Binary events don’t contain enough information on their own, so they must be aggregated in one form or another. Event sensors might move from binary outputs toward richer encodings at the pixel level, attach a dedicated processor to output richer representations, or they simply output what the world already knows well: another form of frames. While many researchers (including me) originally set out to work with binary events directly, I think it is time to swallow a bitter pill and accept that computer vision will depend on frames for the foreseeable future.
My bet is currently on the latter, because the simplest solutions tend to win.
Deep learning started out with 32 bit floating point, dense representations, and neuromorphic started out on the other end of the spectrum at binary, extremely sparse representations. They are converging, with neuromorphic realising that binary events are expensive to transmit, and deep learning embracing 4 bit activations and 2:4 sparsity.

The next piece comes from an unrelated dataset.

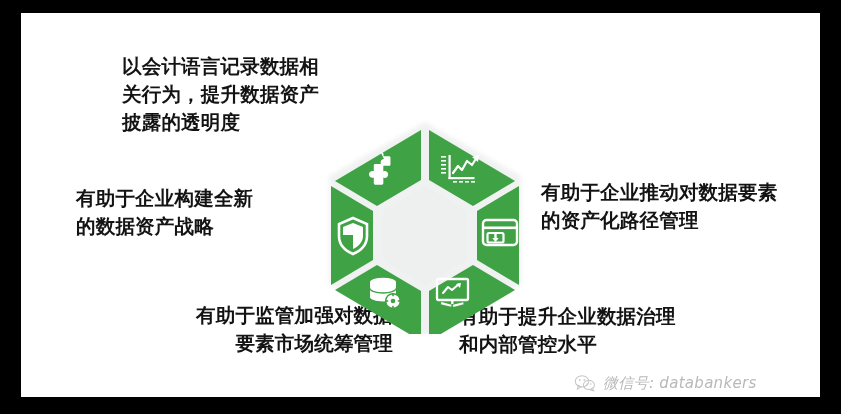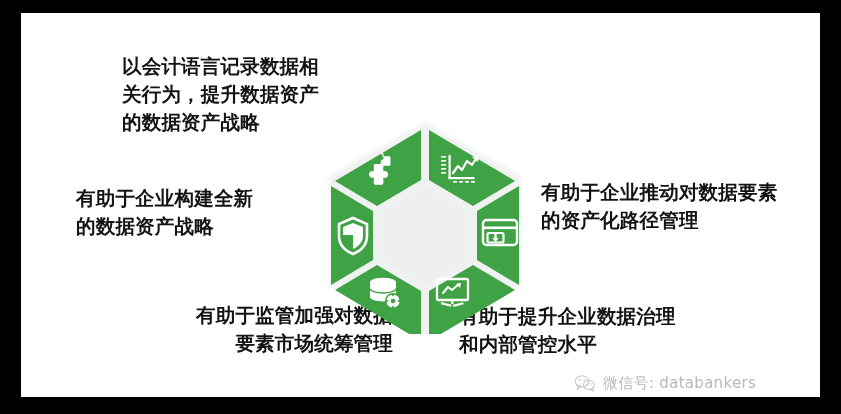"以会计语言记录数据相" div.callout { text: 的数据资产战略 -> 披露的透明度 }
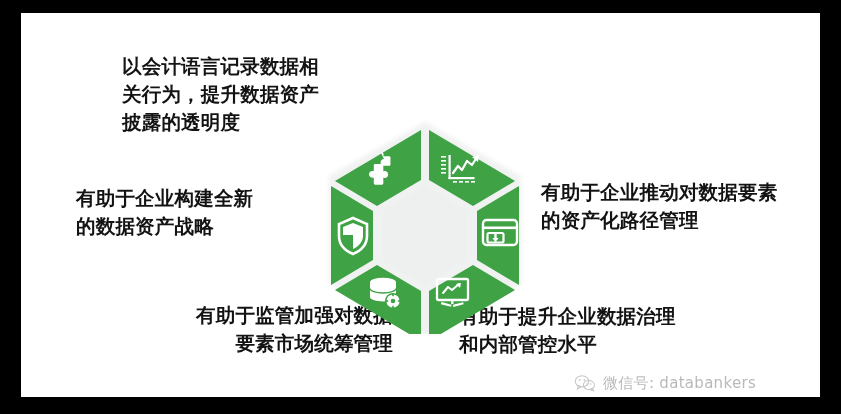"微信号: databankers" #watermark .wm-text { font-style: none -> italic }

Interesting research directions for event cameras today are about dynamic graph representations for efficient tokenization, state space models for efficient inference, lossy compression for smaller file sizes. To unlock the full potential of event cameras, we need to solve the representation problem to make it compatible with modern deep learning hardware and software, while preserving the extreme sparsity of the data. Also we shouldn’t be too focused on biologically-inspired processing if we want this thing to scale anytime soon. I think that either the sensors must evolve to emit richer, token-friendly outputs, or they must be paired with dedicated pre-processors that produce high-level, potentially graph-based abstractions. Once that happens, event cameras become easy enough to work with to reach the mainstream.
Ultimately, the application dictates the design. Gesture recognition does not need microsecond temporal resolution. Eye tracking doesn’t need HD spatial resolution. And sometimes a motion sensor that will wake a standard camera will be the easiest solution.